**Activity**
From start to finish, set down the entries below exactly, leaving out the pictures.

[Records from a data source]
--*--
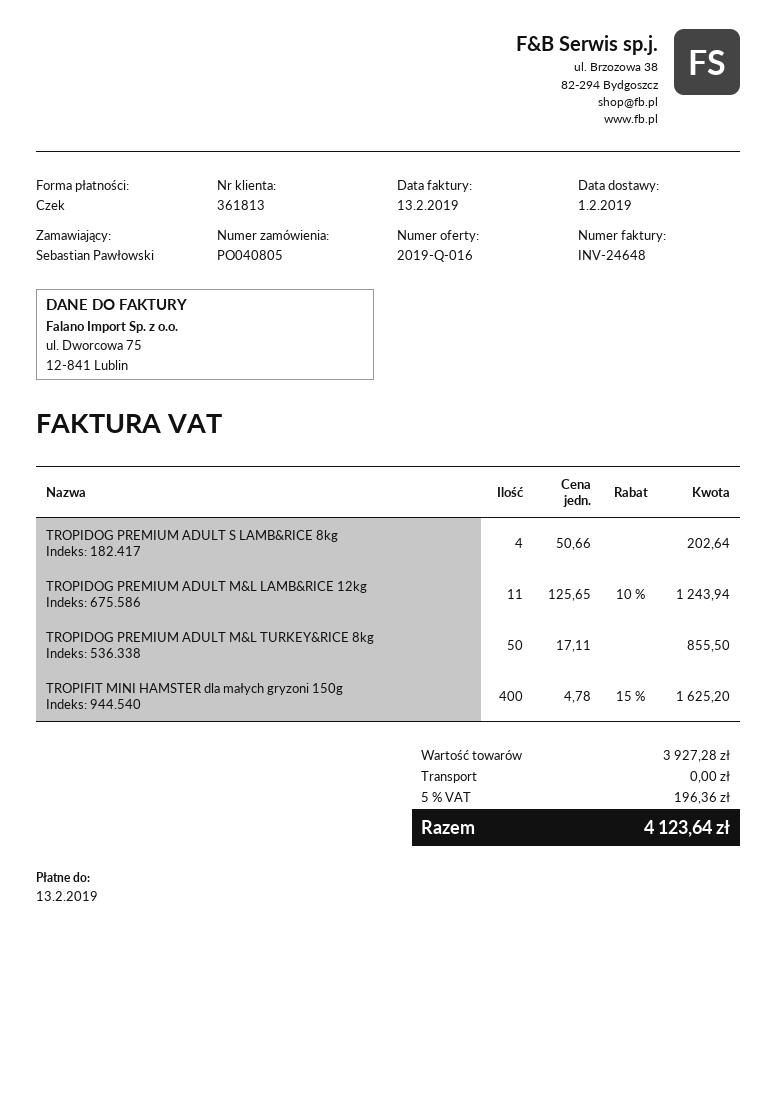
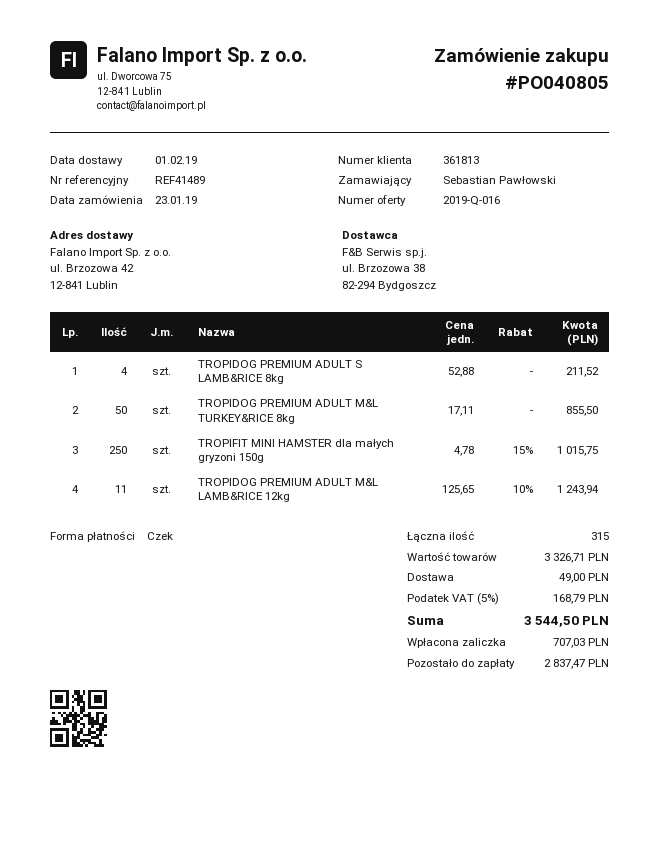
TROPIDOG PREMIUM ADULT S LAMB&RICE 8kg: 4 x 50.66 = 202.64 -> 4 x 52.88 = 211.52
TROPIFIT MINI HAMSTER dla małych gryzoni 150g: 400 x 4.78 - 15% = 1625.20 -> 250 x 4.78 - 15% = 1015.75
subtotal: 3927.28 -> 3326.71
shipping: 0.00 -> 49.00
tax: 5% = 196.36 -> 5% = 168.79
total: 4123.64 -> 3544.50

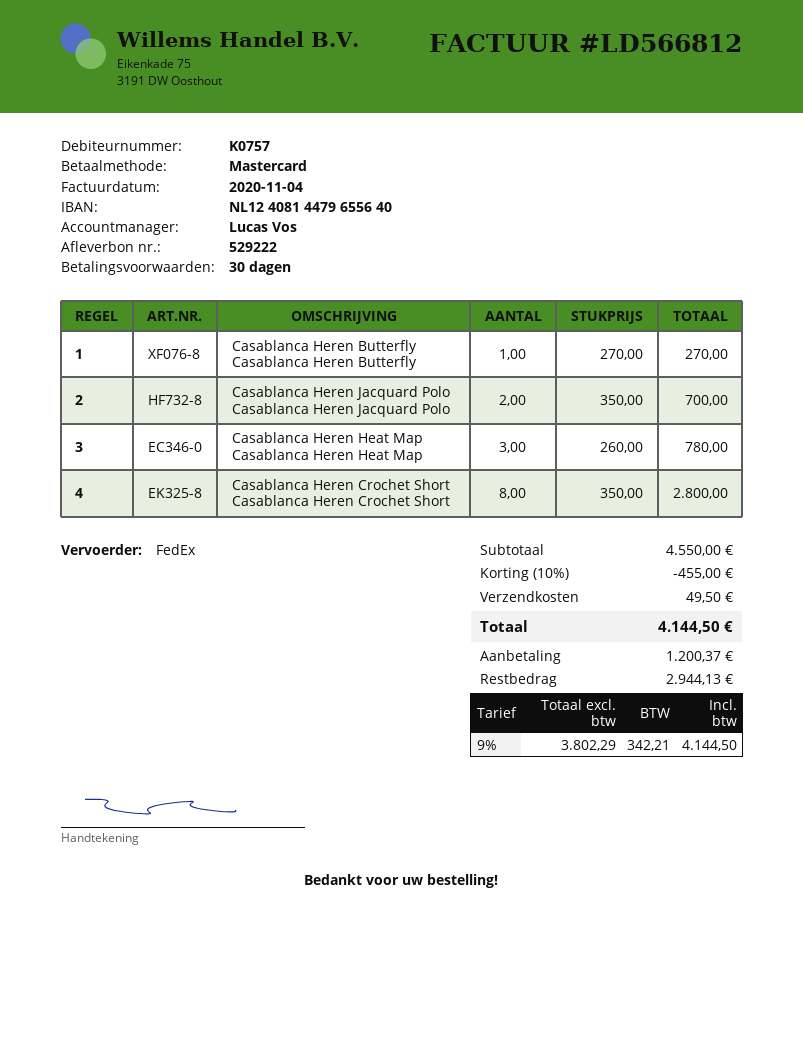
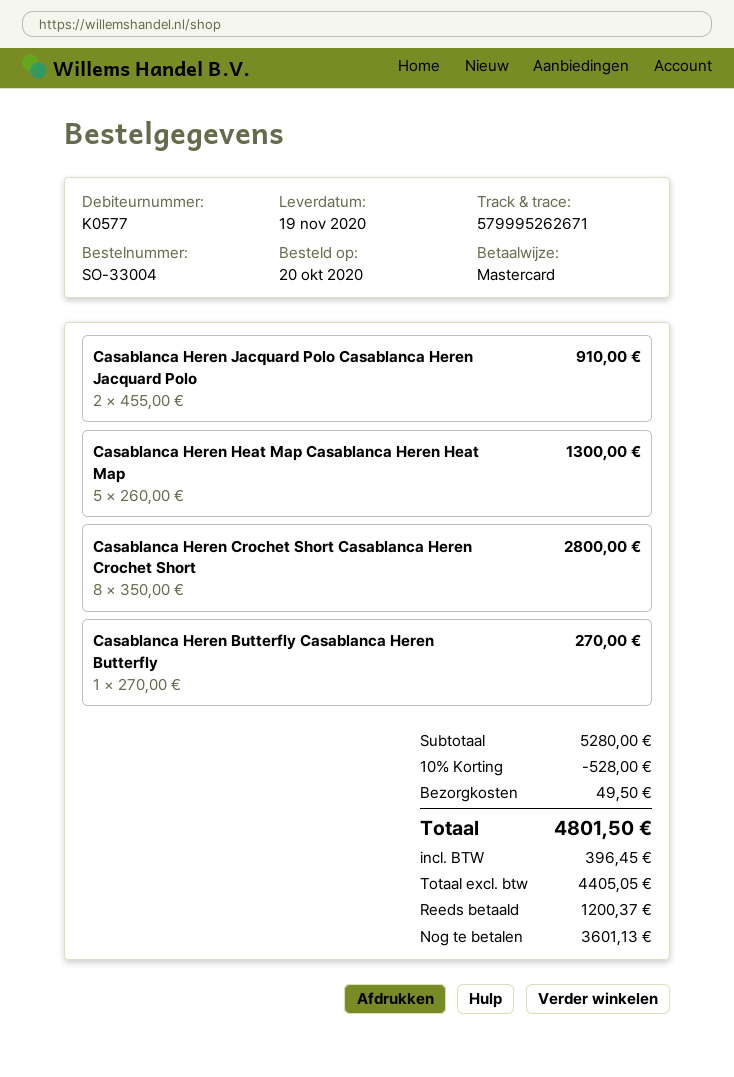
customer number: K0757 -> K0577
Casablanca Heren Jacquard Polo Casablanca Heren Jacquard Polo: 2 x 350.00 = 700.00 -> 2 x 455.00 = 910.00
Casablanca Heren Heat Map Casablanca Heren Heat Map: 3 x 260.00 = 780.00 -> 5 x 260.00 = 1300.00
subtotal: 4550.00 -> 5280.00
discount: 10% = 455.00 -> 10% = 528.00
net: 3802.29 -> 4405.05
tax: 342.21 -> 396.45
total: 4144.50 -> 4801.50
balance: 2944.13 -> 3601.13

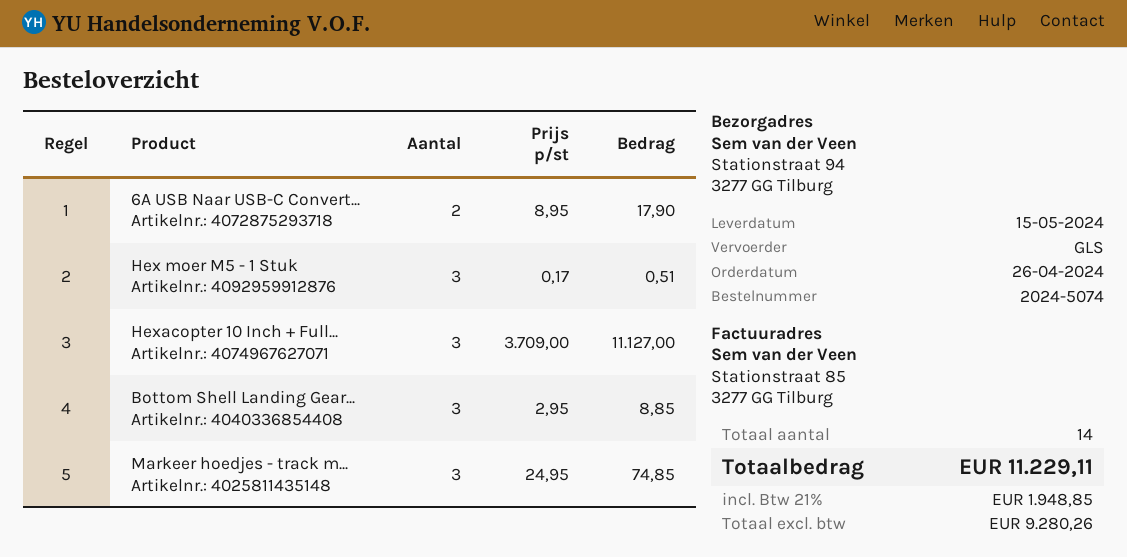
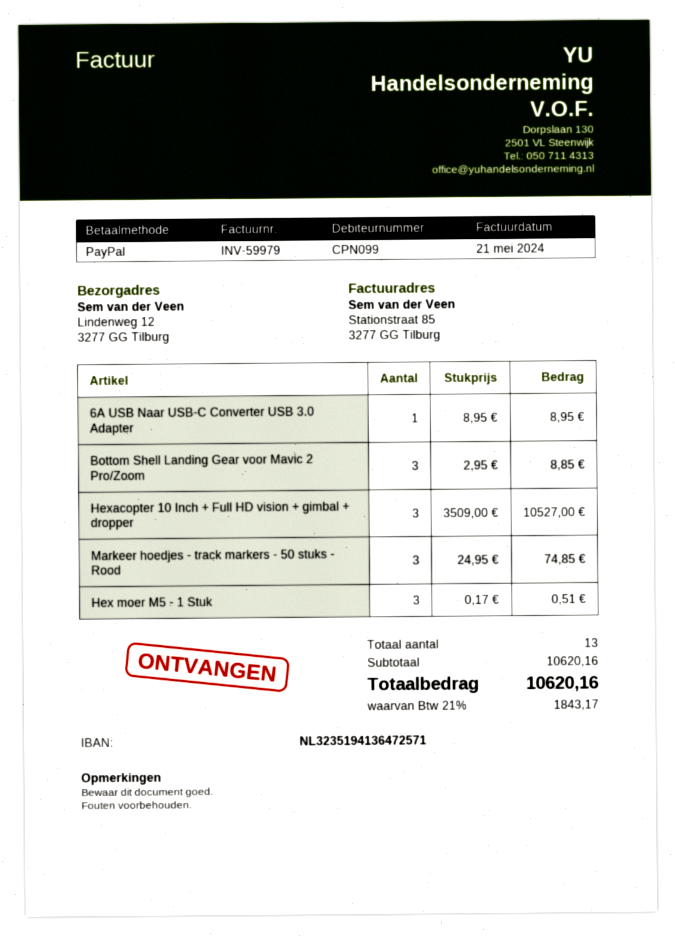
ship to: Stationstraat 94, 3277 GG Tilburg -> Lindenweg 12, 3277 GG Tilburg
6A USB Naar USB-C Convert...: 2 x 8.95 = 17.90 -> 1 x 8.95 = 8.95
Hexacopter 10 Inch + Full...: 3 x 3709.00 = 11127.00 -> 3 x 3509.00 = 10527.00
total quantity: 14 -> 13
tax: 21% = 1948.85 -> 21% = 1843.17
total: 11229.11 -> 10620.16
--*--
**Output for this task**
TROPIDOG PREMIUM ADULT S LAMB&RICE 8kg: 4 x 50.66 = 202.64 -> 4 x 52.88 = 211.52
TROPIFIT MINI HAMSTER dla małych gryzoni 150g: 400 x 4.78 - 15% = 1625.20 -> 250 x 4.78 - 15% = 1015.75
subtotal: 3927.28 -> 3326.71
shipping: 0.00 -> 49.00
tax: 5% = 196.36 -> 5% = 168.79
total: 4123.64 -> 3544.50

customer number: K0757 -> K0577
Casablanca Heren Jacquard Polo Casablanca Heren Jacquard Polo: 2 x 350.00 = 700.00 -> 2 x 455.00 = 910.00
Casablanca Heren Heat Map Casablanca Heren Heat Map: 3 x 260.00 = 780.00 -> 5 x 260.00 = 1300.00
subtotal: 4550.00 -> 5280.00
discount: 10% = 455.00 -> 10% = 528.00
net: 3802.29 -> 4405.05
tax: 342.21 -> 396.45
total: 4144.50 -> 4801.50
balance: 2944.13 -> 3601.13

ship to: Stationstraat 94, 3277 GG Tilburg -> Lindenweg 12, 3277 GG Tilburg
6A USB Naar USB-C Convert...: 2 x 8.95 = 17.90 -> 1 x 8.95 = 8.95
Hexacopter 10 Inch + Full...: 3 x 3709.00 = 11127.00 -> 3 x 3509.00 = 10527.00
total quantity: 14 -> 13
tax: 21% = 1948.85 -> 21% = 1843.17
total: 11229.11 -> 10620.16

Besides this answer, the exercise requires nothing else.